The Digital Publishing team at SFU Library can help faculty and students who are interested in creating an open access journal. Open access, and knowledge mobilization, are represented in both the SFU and SFU Library strategic visions. 

Anyone with a current SFU affiliation can publish a journal with SFU Library. This includes students (both undergraduate and graduate), faculty, and student groups/associations. 

Getting started with journal publishing at SFU Library

  • Step 1: Review our new journal checklist for considerations and important decisions about your new journal. 
  • Step 2: Review and complete the Journal Hosting Memorandum of Agreement
  • Step 3: Contact us with some details about your journal, based on the checklist from Step 1, and your signed Memorandum of Agreement from Step 2
  • Step 4: A librarian from the Digital Publishing team will contact you with any questions we have before getting started. Once we agree that we are ready to launch the journal, the Digital Publishing librarian will set up the journal in OJS and email you a link to your new journal. At this point you can begin setting up your new journal and website with support from the Digital Publishing librarian.

Getting started with OJS

Simon Fraser University Library uses Open Journal Systems (OJS), open source journal management platform developed by the Public Knowledge Project, to host your open access journal. OJS assists with every stage of the refereed publishing process, from submissions through to online publication and indexing.

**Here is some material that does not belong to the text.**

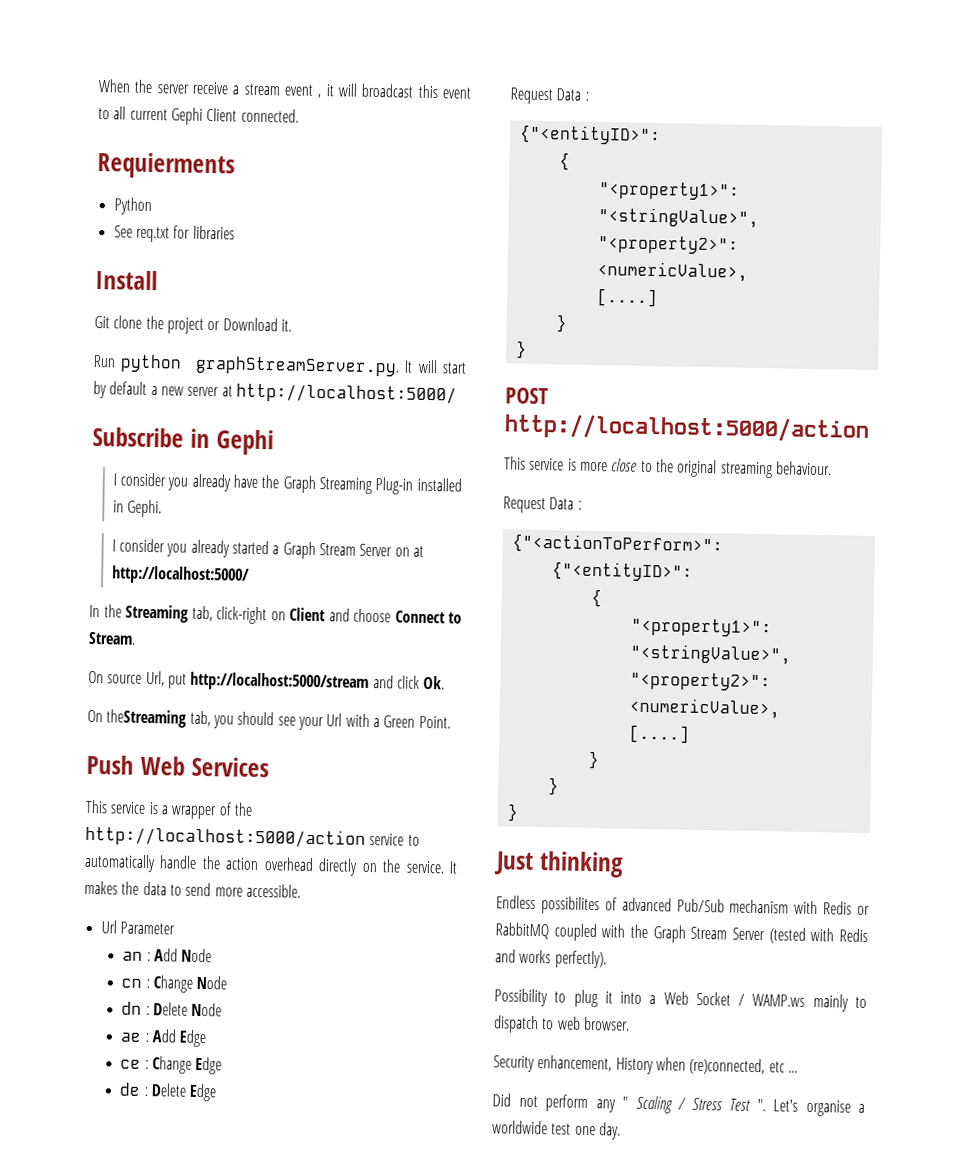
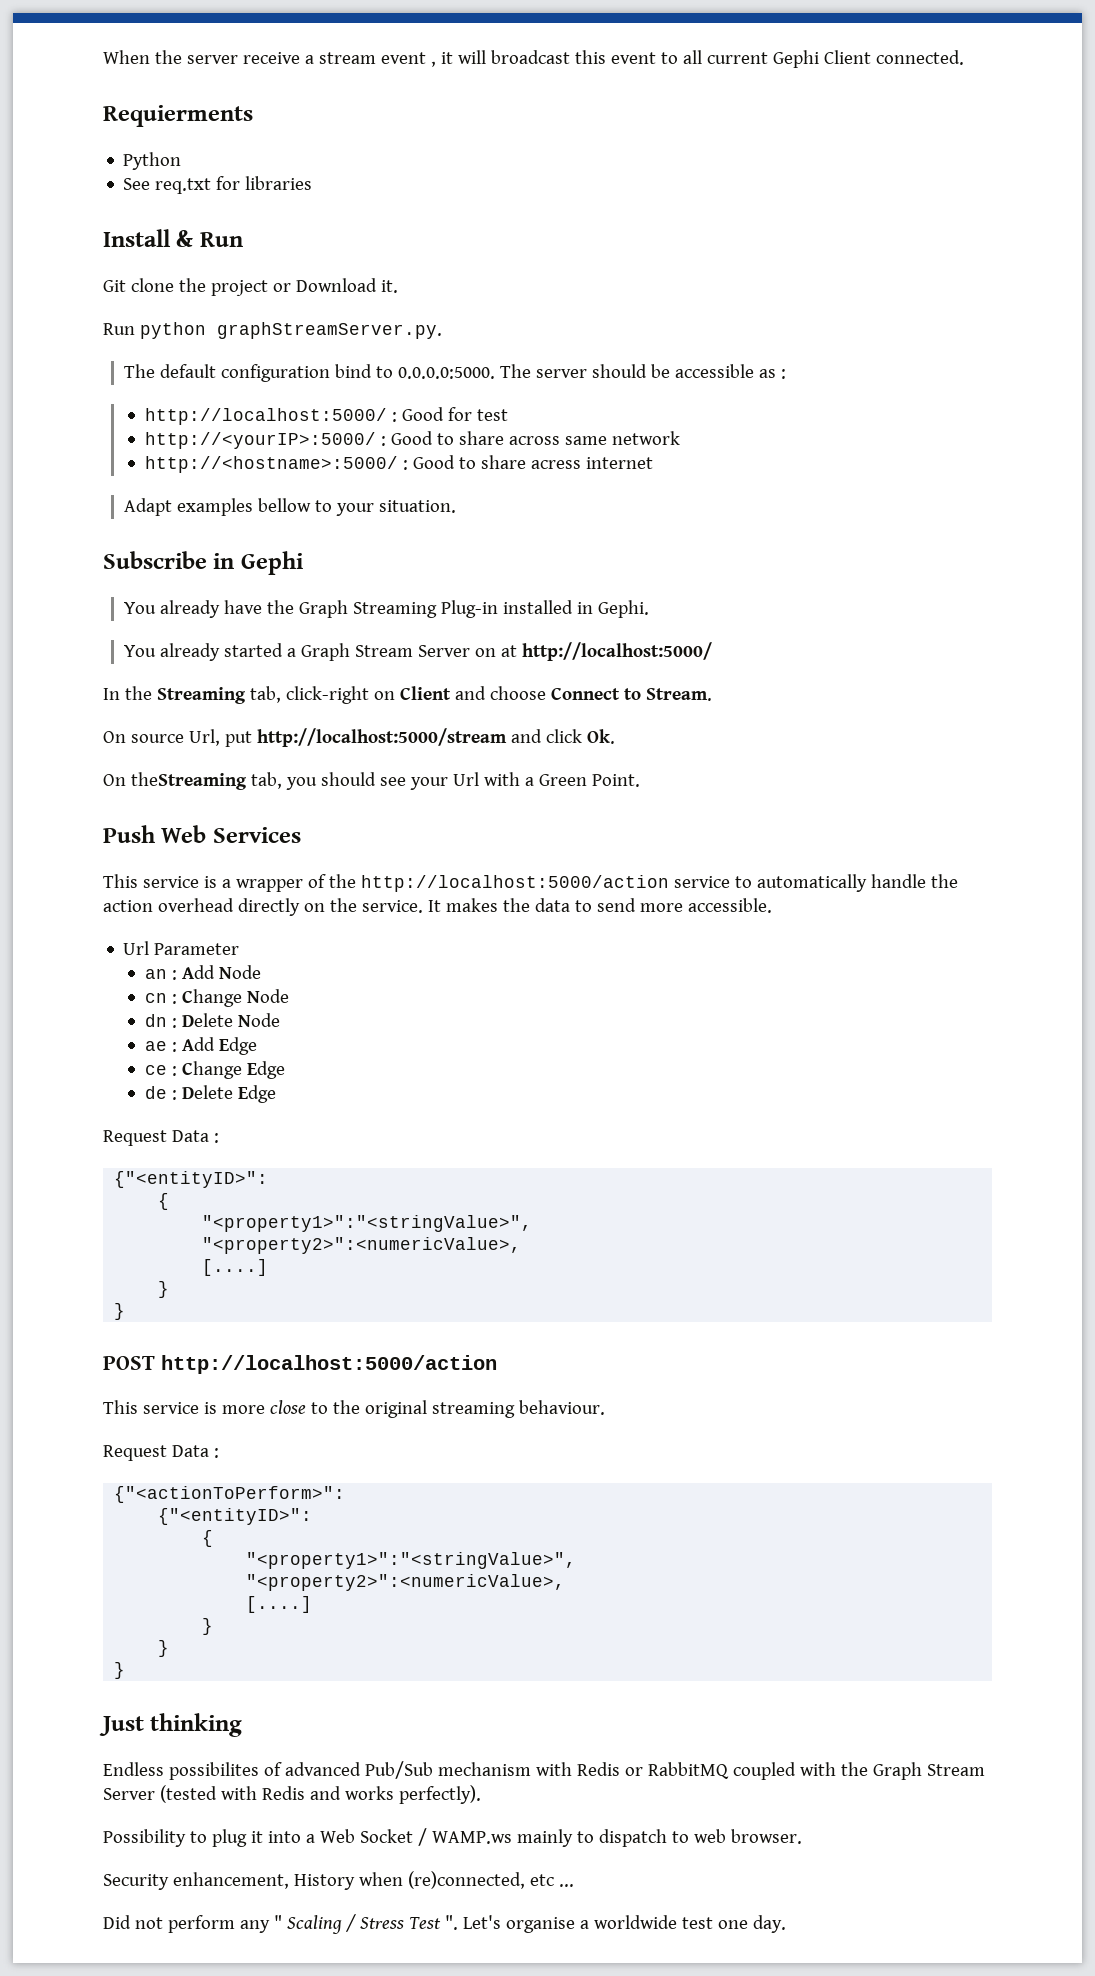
(158, 280) none -> [176,230,243,247] & Run
[404,359,467,374] [93,380,457,405] It will start by default a new server at http://localhost:5000/ -> [124,364,787,382] [144,407,508,425] [144,431,680,449] [144,455,653,473] [124,498,457,516] // The default configuration bind to 0.0.0.0:5000. The server should be accessible as : // http://localhost:5000/ : Good for test // http://<yourIP>:5000/ : Good to share across same network // http://<hostname>:5000/ : Good to share acress internet // Adapt examples bellow to your situation.
[112,472,189,491] I consider you -> [124,602,157,614] You
[111,538,188,557] I consider you -> [124,645,157,657] You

A librarian from the Digital Publishing team can meet with you to help you set-up your journal in OJS. 

The following resources may also be useful in becoming familiar with the OJS software:

  • OJS Documentation: A visual guide to learning Open Journal Systems
  • PKP School: Self-paced online courses on setting up a journal in OJS, the OJS editorial workflow, becoming an editor or reviewer, etc.

Creating a course journal

Course journals are online, open access academic journals published as part of a for-credit academic class.

The Digital Publishing team has worked with course instructors in English Literature, Publishing, World Literature, and Gender Sexuality and Women's Studies to showcase student work and involve students in the publishing process using Open Journal Systems.

Check out the Instructor Guide for Course Journals and some sample course journals projects for information about getting started!

We are always looking for new opportunities to work with SFU instructors to publish journals as part of our course in any discipline. If you're interested in trying this in your class, please get in touch!

Why publish a journal in your course?

Course journals are an example of Open Pedagogy, in that they engage students as creators of information by involving them in contributing, editing, and publishing content. Course journals move away from a "disposable essay" that will be read by the professor and/or TA only. This provides learning opportunities for critical thinking, communication, information literacy, and citation/intellectual property - skills that will help students in other classes and throughout their lives.

Benefits of using a course journal
  • Eliminates the disposable assignment and provides students’ with a global audience, increasing their motivation to put their best effort into their work
  • Teaches students about the scholarly publishing system and improves their information literacy through hands-on experiential learning 
  • Educates the next generation of scholars about the value of open access, open education, and open source software
  • Has students learn from one another through peer review
  • Provides students with the opportunity to revise their work, learn from their mistakes, and make their final work stronger
  • Highlights the value of the university and student contributions to scholarly conversations by showcasing the final, revised version of student research and creative work
  • Provides an ongoing record of student achievement with each published issue
  • Reduces the barrier between the classroom and the broader community; allows for public comment after publication.

Stranack, K. (2017, February 8). Using OJS and OMP for Open Pedagogy [Blog post]. Retrieved from

As an assignment, course journals provide an opportunity to develop and/or strengthen skills such as writing, critical thinking, research, editing, and giving and responding to feedback. Depending on the model (see below) students may publish their own work in the journal, where it can be widely read. Students may also work together to decide aspects of the journal such as author rights, Creative Commons licensing, and what type of content will be published.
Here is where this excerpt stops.